### PROMPT:
Copies of all lines that contain "pour" are needed; take them from the data below.
[Opening DATA TO USE section]
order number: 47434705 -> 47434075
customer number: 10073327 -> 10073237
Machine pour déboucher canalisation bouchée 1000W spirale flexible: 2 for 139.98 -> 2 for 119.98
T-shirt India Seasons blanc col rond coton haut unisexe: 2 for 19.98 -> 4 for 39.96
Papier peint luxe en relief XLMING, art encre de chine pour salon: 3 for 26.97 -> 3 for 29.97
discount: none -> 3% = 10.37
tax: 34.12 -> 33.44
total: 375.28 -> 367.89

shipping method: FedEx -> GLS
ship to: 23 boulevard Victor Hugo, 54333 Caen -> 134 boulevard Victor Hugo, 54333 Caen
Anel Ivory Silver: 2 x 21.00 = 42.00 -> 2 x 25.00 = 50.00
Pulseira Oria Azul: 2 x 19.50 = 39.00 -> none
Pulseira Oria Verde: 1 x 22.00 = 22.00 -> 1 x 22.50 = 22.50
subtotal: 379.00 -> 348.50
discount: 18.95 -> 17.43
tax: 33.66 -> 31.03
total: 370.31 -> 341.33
[Closing DATA TO USE section]
### SOLUTION FOR THIS TASK:
Machine pour déboucher canalisation bouchée 1000W spirale flexible: 2 for 139.98 -> 2 for 119.98
Papier peint luxe en relief XLMING, art encre de chine pour salon: 3 for 26.97 -> 3 for 29.97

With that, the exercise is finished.